Bryan Collins

Cosa devono aspettarsi gli investitori dal congresso del partito comunista cinese

Gli esperti di Fidelity International spiegano quali sfide dovrà affrontare la Cina nei prossimi cinque anni.

20 Ottobre 2017 18:10
financialounge -  Bryan Collins Catherine Yeung cina Fidelity International Xi Jinping
Un lungo discorso del presidente Xi Jinping ha aperto a Pechino il 19-esimo Congresso del Partito Comunista. Tra i punti salienti del suo intervento, l’adozione del pugno di ferro nella lotta contro la corruzione e una minore enfasi sulla crescita: se cinque anni fa il suo predecessore, Hu Jintao, annunciò che la Cina avrebbe raddoppiato entro il 2020 il prodotto interno lordo, Xi ha delineato per quella data una società “moderatamente prospera”. Quasi in contemporanea con l’apertura del congresso, l’ufficio di statistica cinese ha reso noto il dato del PIL del terzo trimestre, +6,8% su base annua, superiore all’obiettivo fissato dal governo; in crescita anche le vendite al dettaglio (+10,3%), un dato importante alla luce della dichiarata volontà delle autorità di Pechino di spostare la spinta alla crescita dalle esportazioni ai consumi interni.

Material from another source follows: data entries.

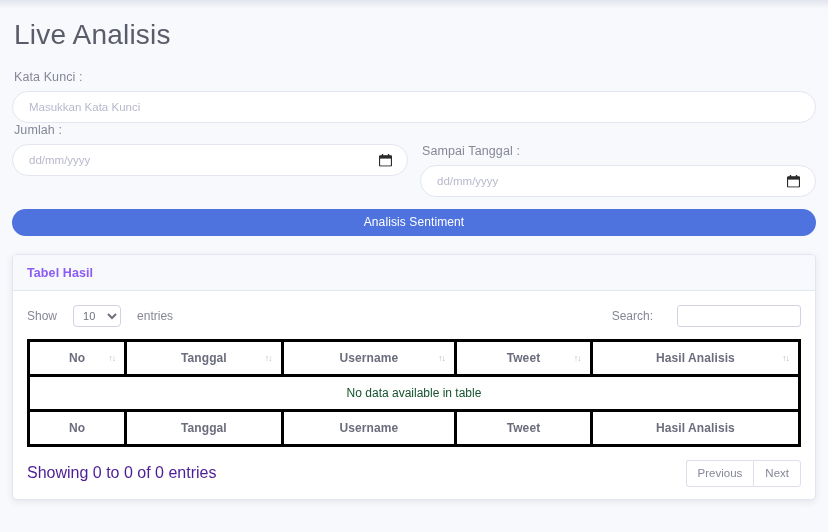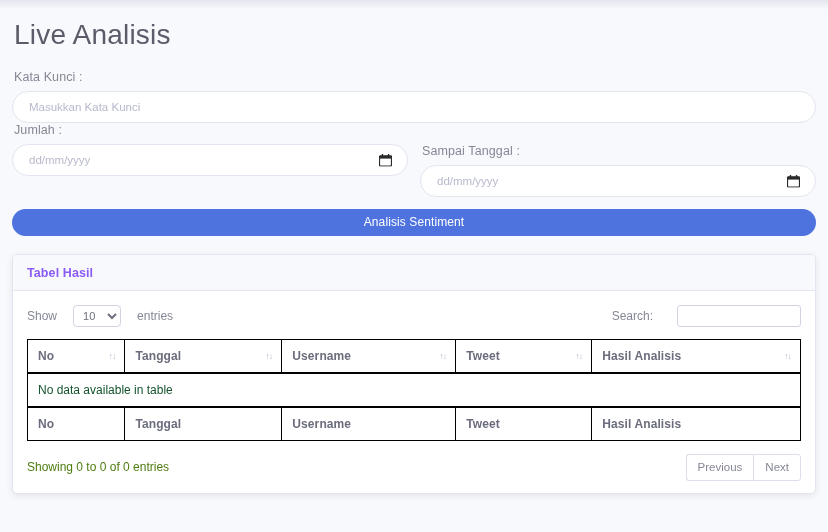--- a/index.html
+++ b/index.html
@@ -161,24 +161,24 @@
     padding: 0 6px;
     outline: none;
   }
 
   table.dt {
     width: 100%;
     border-collapse: collapse;
     table-layout: fixed;
   }
   table.dt th, table.dt td {
-    border: 1px solid #000000;
+    border: 3px solid #000000;
     padding: 9px 10px;
     font-size: 12px;
-    text-align: left;
+    text-align: center;
     vertical-align: middle;
   }
   table.dt thead th, table.dt tfoot th {
     color: #6b6d7d;
     font-weight: bold;
     letter-spacing: .1px;
     position: relative;
     white-space: nowrap;
   }
   table.dt thead th { border-bottom-width: 2px; }
@@ -205,21 +205,21 @@
   col.c-username { width: 22.5%; }
   col.c-tweet { width: 17.6%; }
   col.c-hasil { width: 27.0%; }
 
   .dt-bottom {
     display: flex;
     align-items: center;
     justify-content: space-between;
     margin-top: 13px;
   }
-  .dt-info { font-size: 12px; color: #4d7c0f; }
+  .dt-info { font-size: 16px; color: #4c1d95; }
   .pager { display: flex; }
   .pager-btn {
     border: 1px solid #dddfeb;
     background: #fff;
     color: #858796;
     font-family: "Liberation Sans", sans-serif;
     font-size: 11.5px;
     padding: 5px 11px;
     cursor: pointer;
     line-height: 1.3;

“Dal Congresso ci aspettiamo una conferma delle politiche già adottate”, commenta Catherine Yeung, Investment Director di Fidelity International. “Un’inversione di rotta a questo punto sarebbe preoccupante. La fonte di rischio, infatti, non va ravvisata tanto nella prosecuzione delle riforme, bensì nell’orientamento del settore immobiliare, che gli investitori dovranno monitorare nei prossimi cinque anni”. Settore che resta il pilastro del paese, la maggior parte delle attività è garantita da beni immobili, e un’eventuale espansione o contrazione del segmento immobiliare può avere un impatto rilevante sull’economia dell’intero paese.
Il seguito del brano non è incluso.